HornHehhf / SocREval

4 stars 1 forks source link

Question about the result presented in paper. #1

Closed AegeanYan closed 11 months ago

AegeanYan commented 11 months ago

I found your code to process the data from ROSCOE seems only focus on the overall_result, but you claim you compare with the Fact typr error correlation with ROSCOE's 0.36? I think it's not reasonable or your codes maybe left out some of your experiment?

HornHehhf commented 11 months ago

Thanks for you questions! Sorry, I don't fully get your question "you claim you compare with the Fact type error correlation with ROSCOE's 0.36". I'm not sure the "0.36" and the "fact type error correlation" you are referring to, but I hope that the below explanation can resolve your questions.

In the main pdf (such as Tables 1-4 and Figure 3), we only compare the correlation between different reasoning evaluation measures and the human judged "overall quality" of reasoning chains. The definition for the "overall quality" of reasoning chains can be found in Table 15 in the ROSCOE paper (https://arxiv.org/pdf/2212.07919.pdf). The detailed results of for reference-free ROSCOE for each error type can be found in Tables 33-36 in the ROSCOE paper.
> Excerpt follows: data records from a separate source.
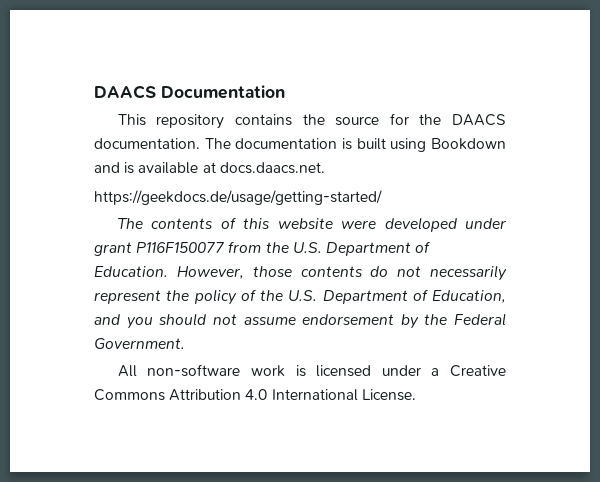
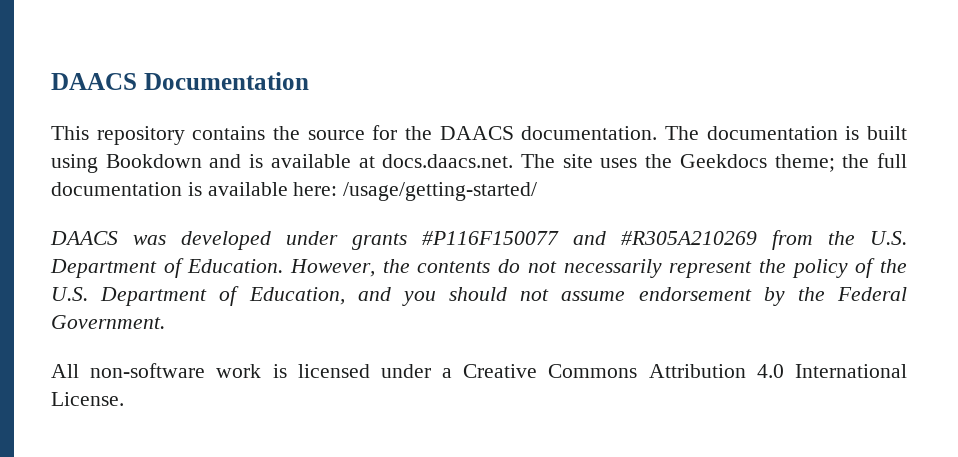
- The documentation is built using Bookdown and is available at docs.daacs.net.
- https://geekdocs.de/usage/getting-started/
- The contents of this website were developed under grant P116F150077 from the U.S. Department of Education.
+ The documentation is built using Bookdown and is available at docs.daacs.net. The site uses the Geekdocs theme; the full documentation is available here: /usage/getting-started/
+ DAACS was developed under grants #P116F150077 and #R305A210269 from the U.S. Department of Education.
- However, those contents do not necessarily represent the policy of the U.S. Department of Education, and you should not assume endorsement by the Federal Government.
+ However, the contents do not necessarily represent the policy of the U.S. Department of Education, and you should not assume endorsement by the Federal Government.

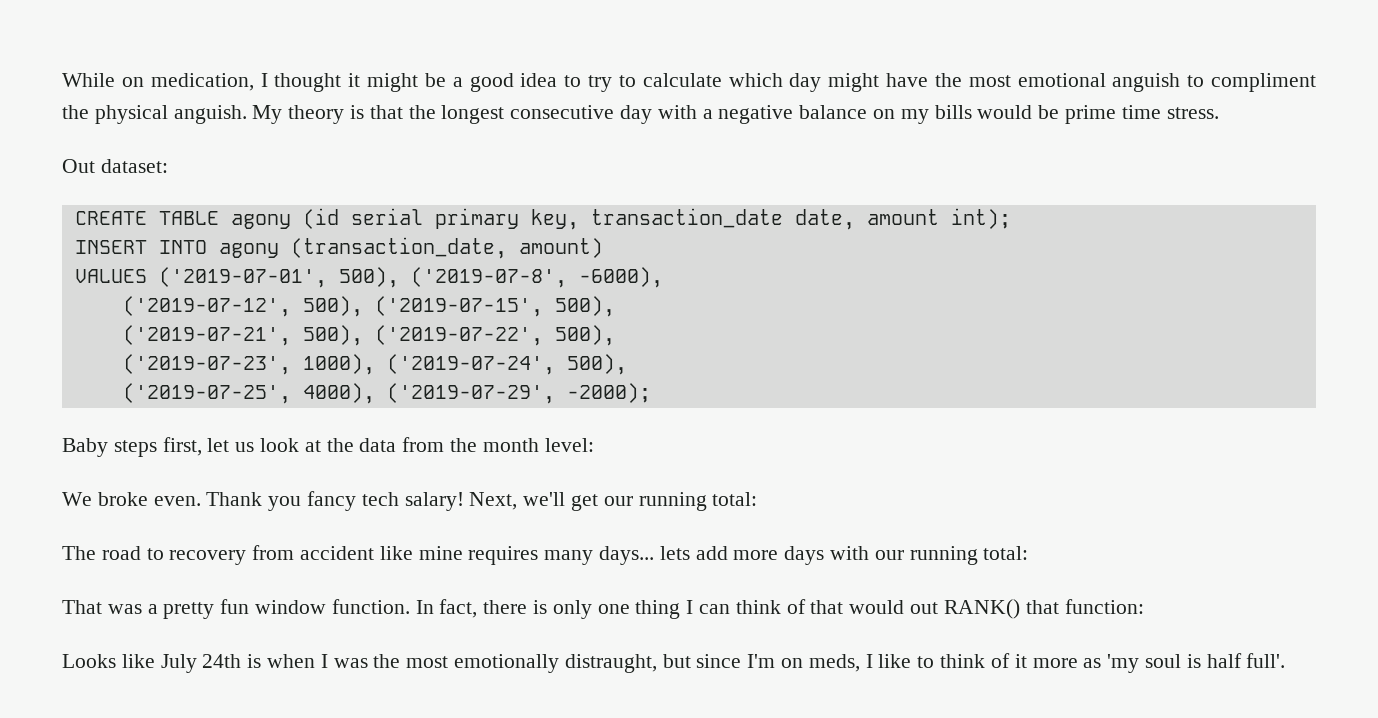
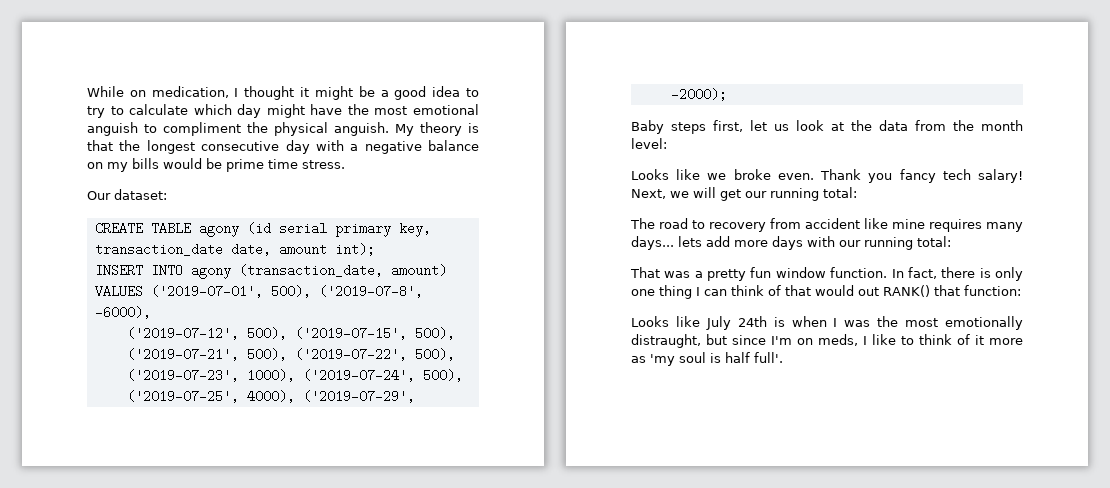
- Out dataset:
+ Our dataset:
- We broke even.
+ Looks like we broke even.
- Next, we'll get our running total:
+ Next, we will get our running total:

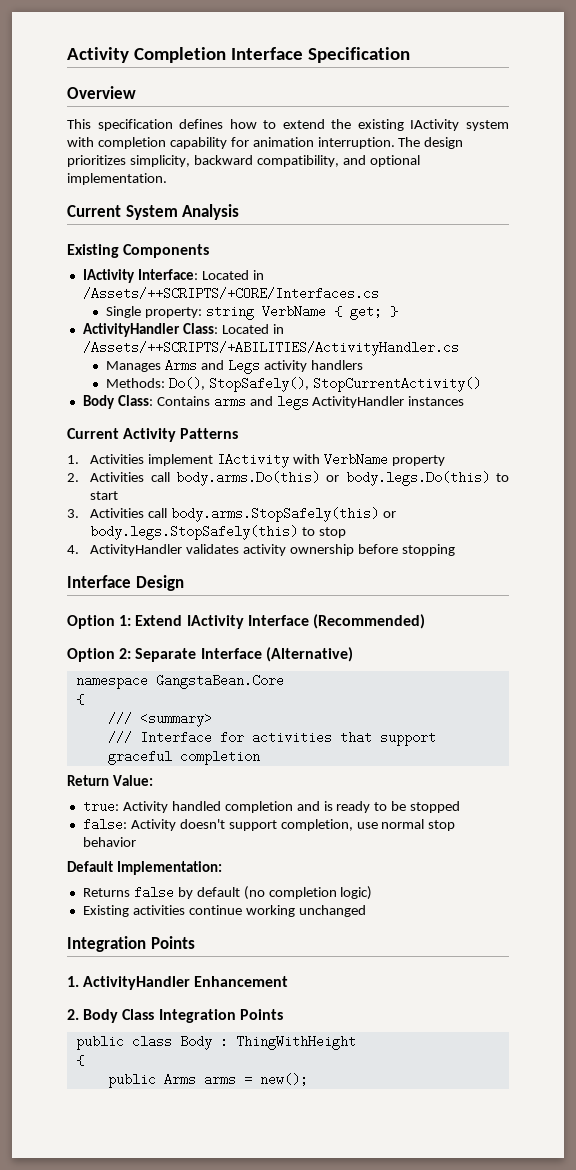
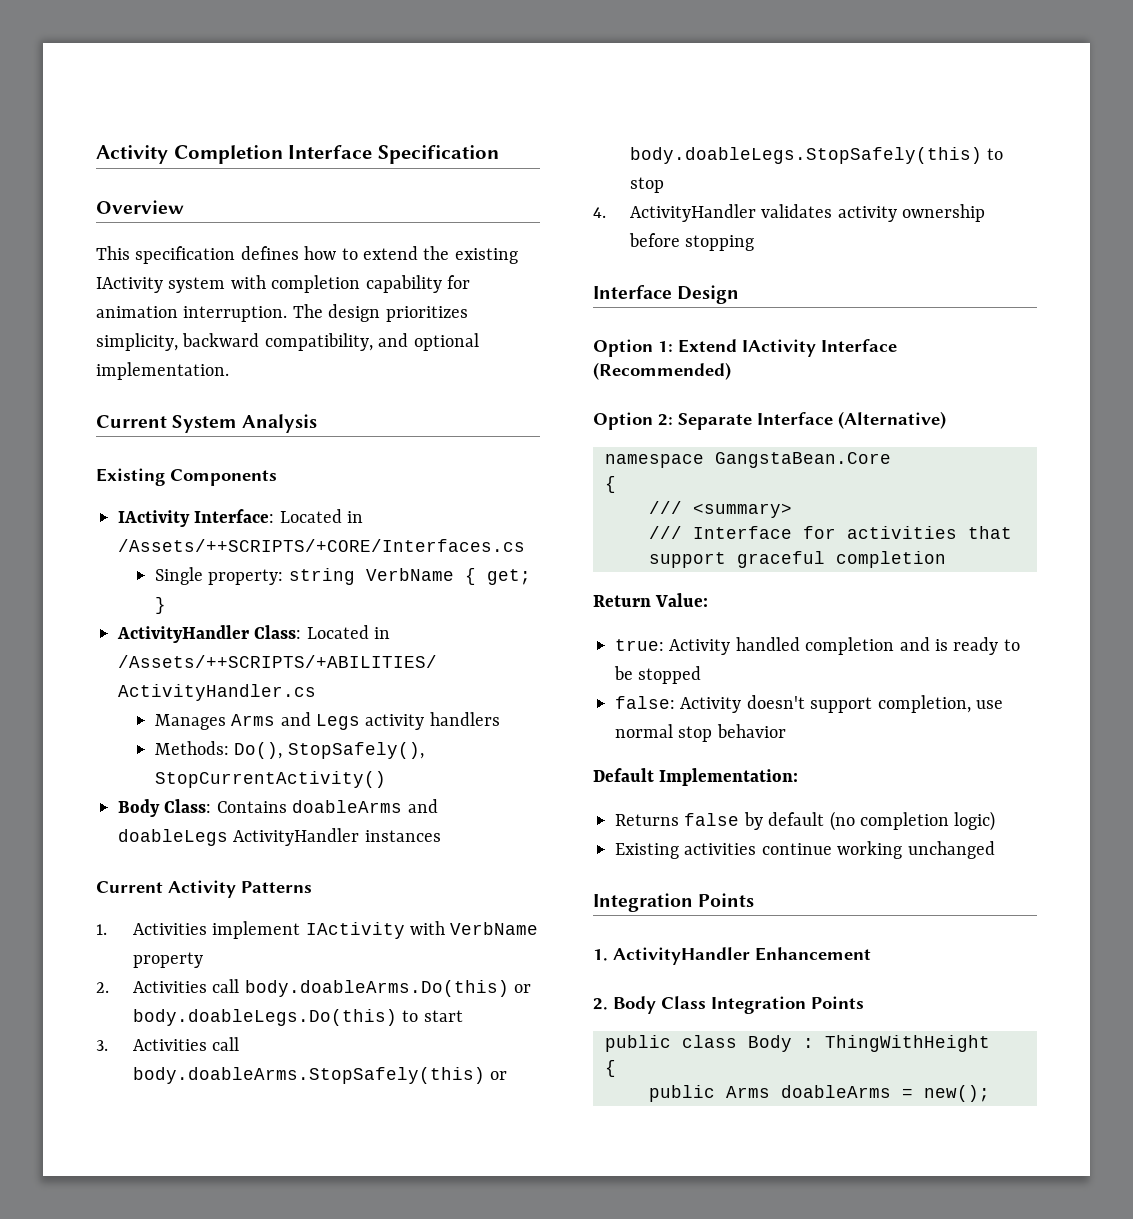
- Body Class: Contains arms and legs ActivityHandler instances
+ Body Class: Contains doableArms and doableLegs ActivityHandler instances
- 2. Activities call body.arms.Do(this) or body.legs.Do(this) to start
+ 2. Activities call body.doableArms.Do(this) or body.doableLegs.Do(this) to start
- 3. Activities call body.arms.StopSafely(this) or body.legs.StopSafely(this) to stop
+ 3. Activities call body.doableArms.StopSafely(this) or body.doableLegs.StopSafely(this) to stop
- public Arms arms = new();
+ public Arms doableArms = new();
As a reference, we indeed show the correlation between different evaluation measures with specific error types as shown in Tables 12-16 in our paper. For simplicity, we only release the code for our main experiment (Table 1) and the correlation between different measures and the specific error types can be easily achieved in a similar way.

AegeanYan commented 11 months ago

Thanks for your reply, I think I may mistaken RECEVAL with yours.